Festinger, Riecken, and Schachter pretended to be true believers in Keech’s message so that they might infiltrate and study the group. They had formulated a twofold hypothesis: first, that Keech was a charlatan; and second, and more interesting, that when the falsehood of her prediction was revealed her followers would not abandon her but rather escalate their commitment to the cause. 

The psychologists’ prediction proved accurate, as I explained: 

With every step they had taken over the previous months, the little group—the little Inner Ring—had invested more and more in the revelations from Clarion. They had abandoned families, jobs, social respect. For them the entire world had become the RCO [Repugnant Cultural Other]. It had become, just as Festinger, Riecken, and Schachter had predicted, impossible for them to question the validity of their decisions. Their rigidity had become absolute; the immensity of their sunk costs had made them terrified of resuming the work of thinking.

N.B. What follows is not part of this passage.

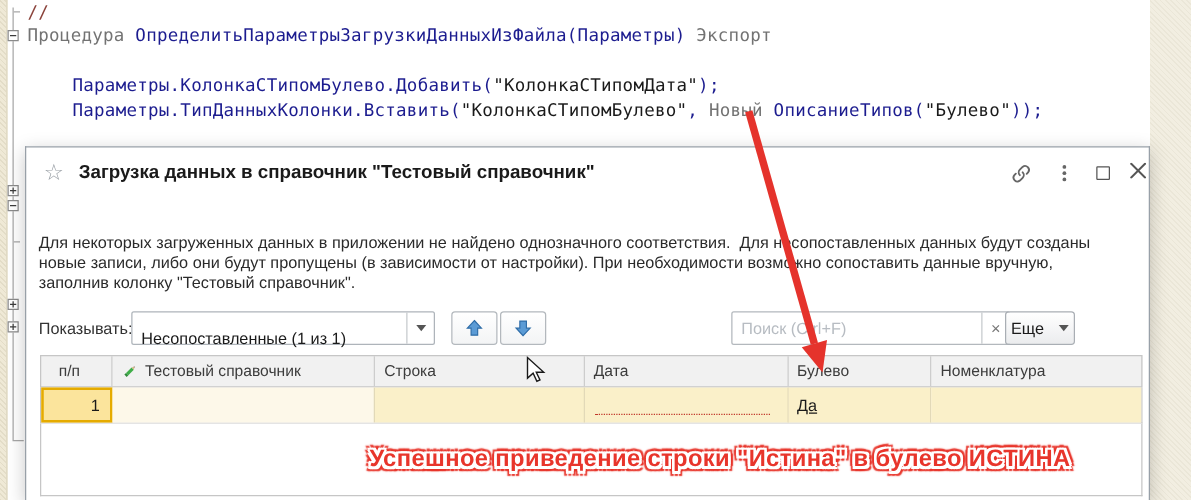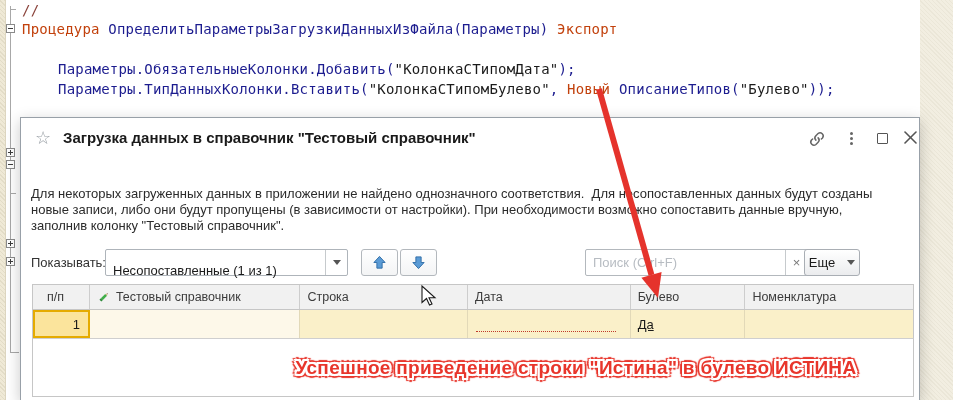"Процедура" .tok-kw { color: #c2410c -> #737373 }
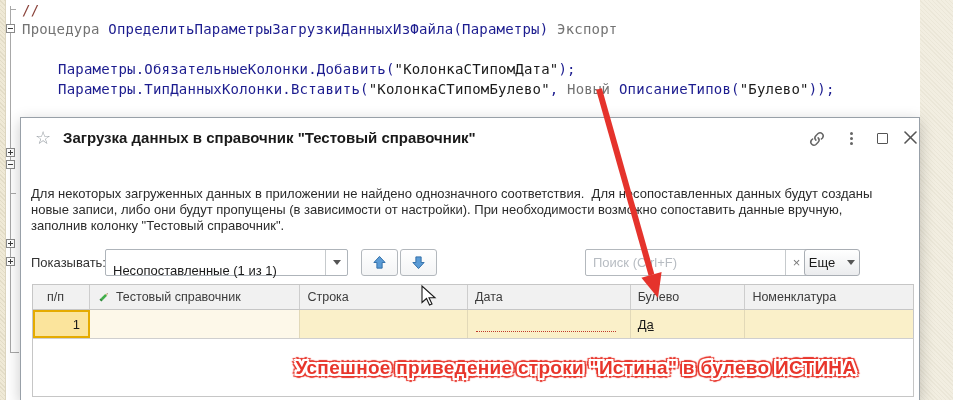"Параметры.ОбязательныеКолонки.Добавить(" span.tok-id { text: Параметры.ОбязательныеКолонки.Добавить -> Параметры.КолонкаСТипомБулево.Добавить }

The strange thing, for me, is that people whose sunk costs are not nearly as great as those of Marian Keech’s followers will often exhibit precisely the same tenacity in the face of evidence that questions, or might reasonably cause them to question, their preferred narrative.

I suspect, but do not know, that the informational triage required by our hypersaturated media ecosystem—by the overcrowding of what Matt Crawford has called the “informational commons”—makes us more resistant to changing our minds than our ancestors were. (Despite the popular conception of those who have gone before us as narrow, rigid, stubborn.) In their superb book Intellectual Virtues, Robert Roberts and Jay Wood describe the virtue of intellectual firmness, which lies between the opposed vices of rigidity and flaccidity. I can’t imagine a better question for me to ask myself in our strange moment than this: How, in this moment, may I achieve genuine intellectual firmness? 

After some reflection on that question, I have decided to adopt a new hero: Ross Macdonald’s fictional detective, Lew Archer. My shelter-in-place reading has shifted from tales of horror to the Library of America’s three-volume collection of Macdonald’s Archer novels, and reading so many of these novels in sequence has me noting certain themes. (One, unrelated to this essay, is that Archer gets knocked on the head a lot, usually by pistols, sometimes by blackjacks. How he doesn’t develop CTE is beyond me.) The chief of these themes is this: At some point in each novel, Archer has acquired sufficient evidence to have a clear, sometimes an utterly compelling, sense of who has committed the crime or crimes he is investigating—and then he doesn’t stop looking. That’s the key. No matter how compelling the narrative he has developed, no matter how neatly the ducks are lining up in their row, he continues to investigate. And then, detective novels being what they are, at some point he acquires new evidence that sends the ducks scattering. That is to say, Archer holds his narrative firmly but not rigidly; he has the perseverance to acquire new information and the humility and honesty to alter his understanding of events in light of the new information he has acquired. 

Lew Archer, I say, should be the hero of our time. I plead with you: Be like Archer.